Geht man in Bonn die Brüdergasse hinunter, so scheint alles wie immer. Auf beiden Seiten der schmalen Gasse erstrecken sich Geschäfte. Dennoch hat sich in der Brüdergasse etwas verändert. Direkt am Anfang fällt ein Lokal besonders auf. Es ist verziert durch bunte Schrift und Kritzeleien in den Fenstern und Wimpeln, die über dem Lokal hängen. Es ist viel bunter als die restlichen Geschäfte. Durch Neugier getrieben, betrete ich das Geschäft und befinde mich in einer Art Wohnzimmer. Es stehen ein Sofa, Stühle und Tische herum, es gibt Tee oder Kaffee und an den Wänden hängen Bilder, Postkarten und eine Installation an Plastiktüten. Als ich dann mit den Betreiberinnen des Raums ins Gespräch komme, verstehe ich erst den Sinn und Zweck dieses Raums.

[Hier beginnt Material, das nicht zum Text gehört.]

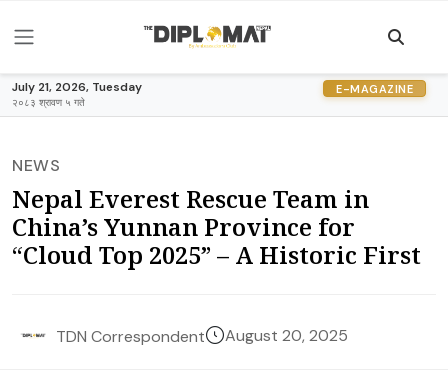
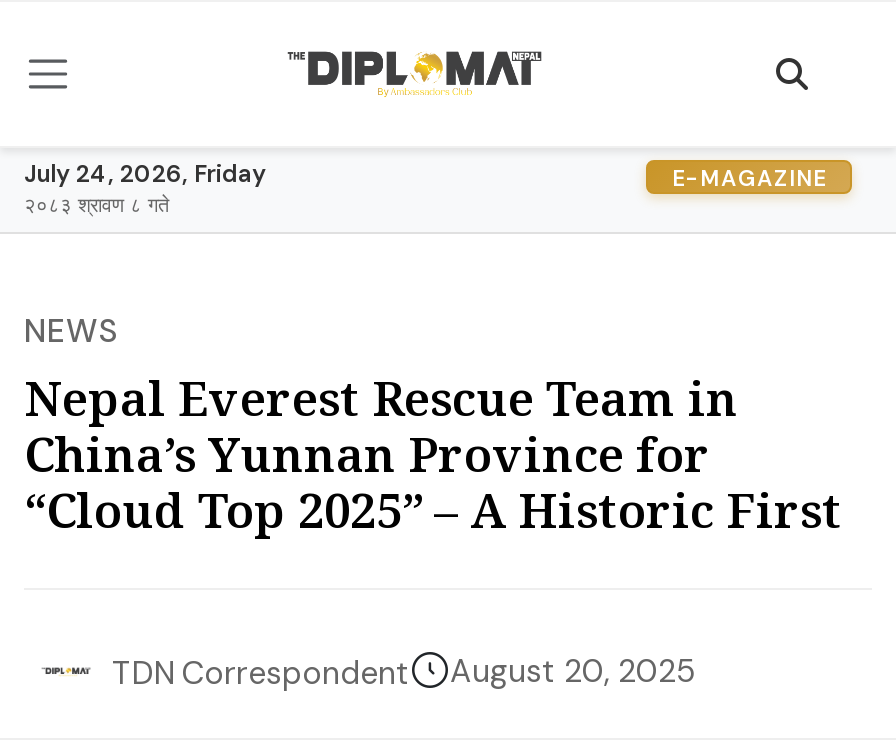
- July 21, 2026, Tuesday
+ July 24, 2026, Friday

- २०८३ श्रावण ५ गते
+ २०८३ श्रावण ८ गते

Leerstand als Begegnungsraum ist ein Projekt, das von vier Studentinnen (Theresa, Rosa, Antonia und Hannah) in der Bonner Innenstadt geführt wird. Der zuvor leerstehende Raum soll eine Art Aufenthaltsraum sein in der Innenstadt und Begegnungen zwischen verschiedenen Menschen ermöglichen. Entstanden ist das Projekt durch den Wunsch, in der Innenstadt einen Ort zu haben, an dem man sich aufhalten und unterhalten kann, ohne direkt dafür Geld ausgeben zu müssen. Genau diesen Wunsch erfüllt das Projekt, jedoch mit einer kleinen Erweiterung. Im Raum finden ebenfalls Workshops statt, die ganz verschieden sind. Manche beschäftigen sich mit bildender Kunst, andere mit Musik oder auch Theater. Was alle Workshops gemeinsam haben ist allerdings, dass sie umsonst sind. Somit sind sie für alle Menschen zugänglich. Ich frage Theresa nach ihrem Lieblingsworkshop und sie erzählt mir mit strahlenden Augen von der offenen Probe des Kulturklüngel Orchesters. Bei dieser konnte man einfach zuhören. Sie freue sich ebenfalls auf das Stadtgespräch am 18.10., bei dem über die Zukunft der Bonner Innenstadt diskutiert werden soll. Man merkt also das Ladenlokal schafft Raum für Gespräche, die sonst wahrscheinlich niemals entstanden wären.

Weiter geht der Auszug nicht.